Le bulletin indique que les localités les plus affectées sont Badiangara , Kidal, Taoudénit, Douentza et Ménaka. En revanche, Sikasso et Koutiala enregistrent les taux les plus faibles, avec respectivement 31 et 24 écoles fermées.
L’insécurité, principale cause
La menace des groupes armés demeure la principale cause de la fermeture des écoles, représentant 74 % des cas recensés selon le document. L’insuffisance d’enseignants ainsi que l’absence des élèves, due aux déplacements des populations, sont également évoquées.
Cependant, dans les régions de Ségou, Bandiagara et Tombouctou, la note relève des conséquences importantes sur la scolarisation des enfants et la disponibilité du personnel enseignant.

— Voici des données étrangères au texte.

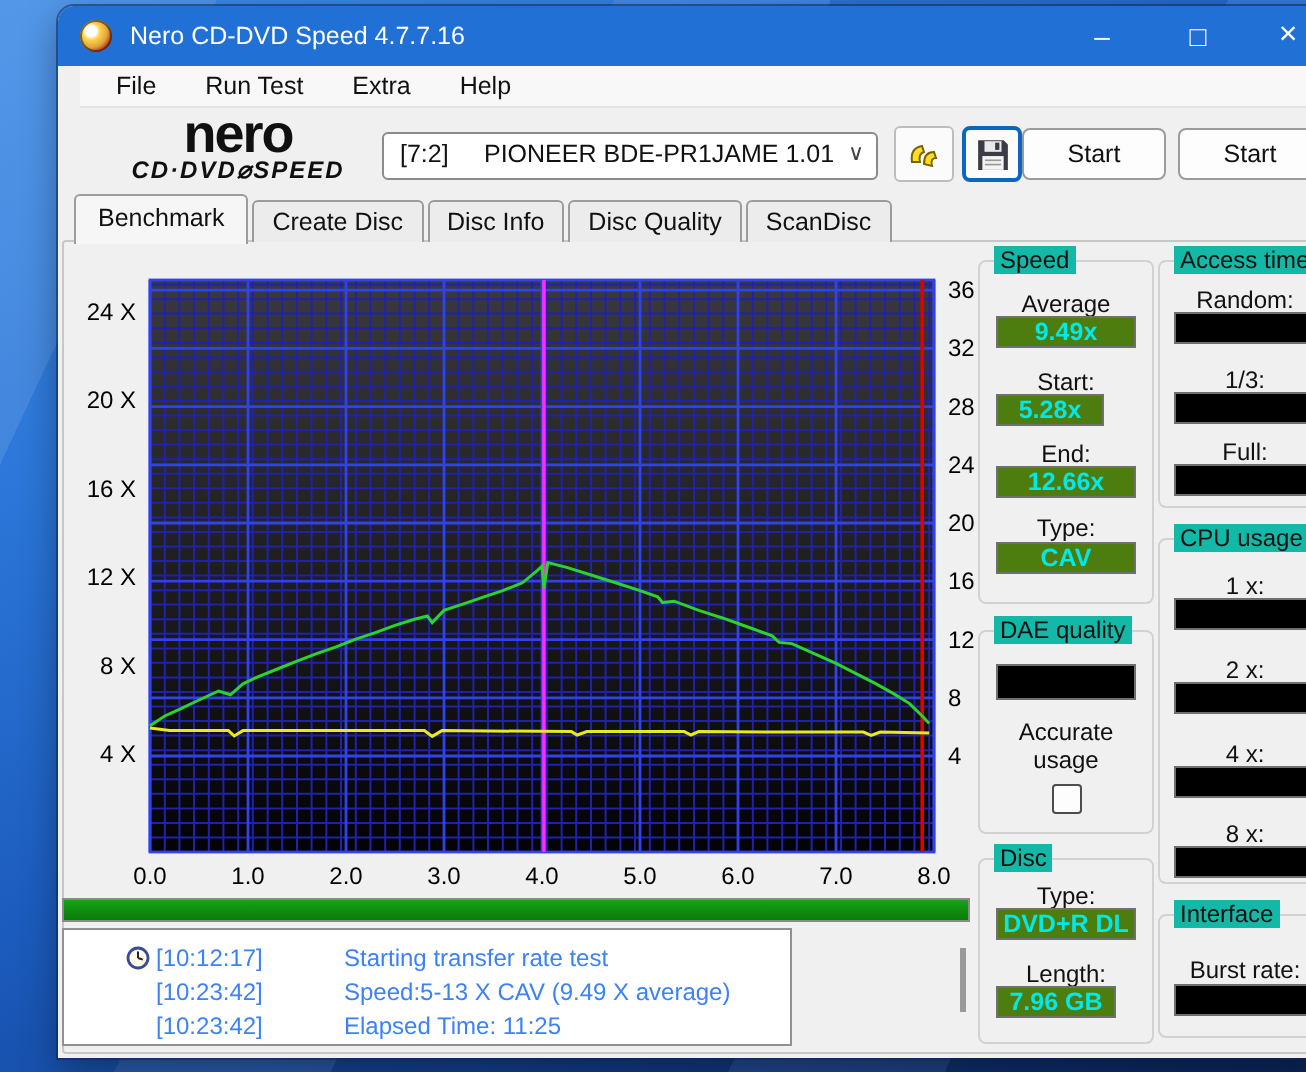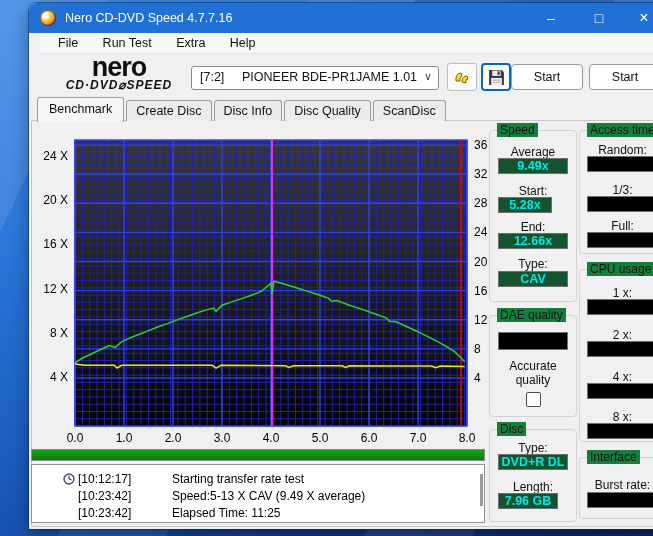"Speed" .gtitle { background: #15803d -> #14b8a6 }
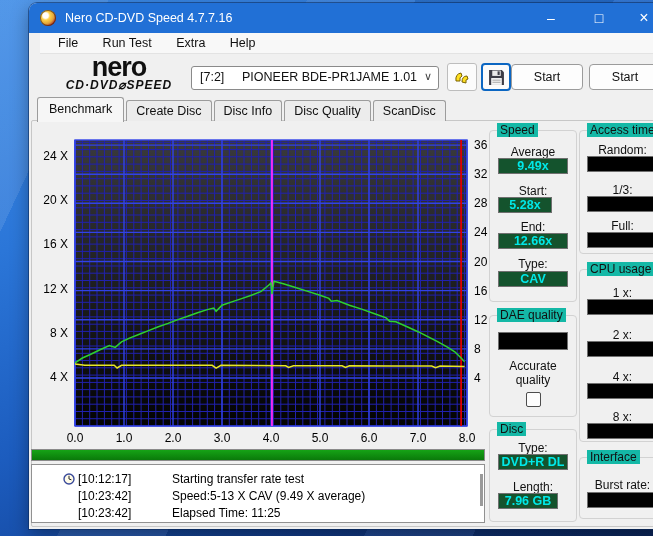"9.49x" .vbox { background: #14532d -> #4d7c0f }
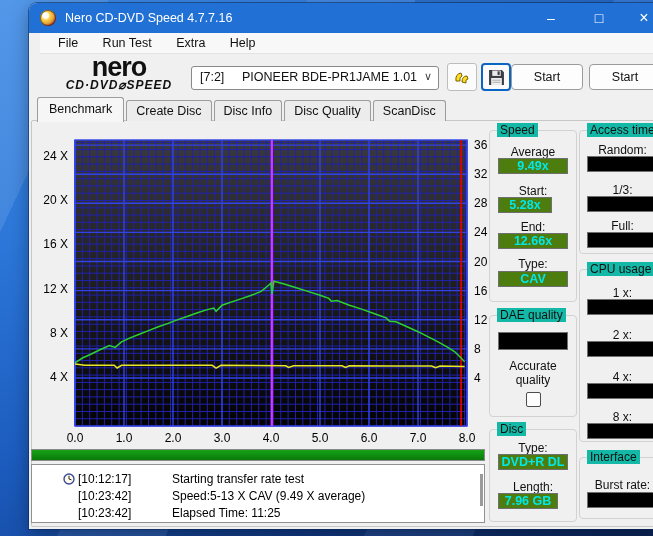"quality" div.flabel { text: quality -> usage }
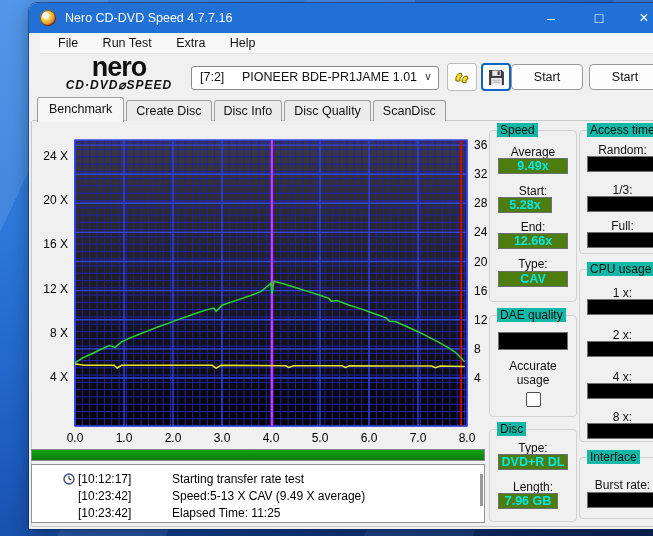"[10:12:17]" #logbox { color: #000000 -> #3b82f6; width: 454px -> 365px }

Des améliorations ont été enregistrées à Gao, Nara, Sikasso et Tombouctou, grâce à l’intervention des forces armées et à l’implication des autorités locales ainsi que des leaders religieux.
Par contre, le bulletin fait état d’une baisse par rapport à la situation d’octobre 2024, qui comptabilisait 2 320 écoles non fonctionnelles. D’octobre 2024 à novembre 2025, seules 70 écoles ont été déclarées rouvertes au niveau national, soit 3 %.
Le document précise que ces réouvertures résultent davantage d’une mise à jour des données que d’un réel retour à la normale, notamment dans la région de Ségou.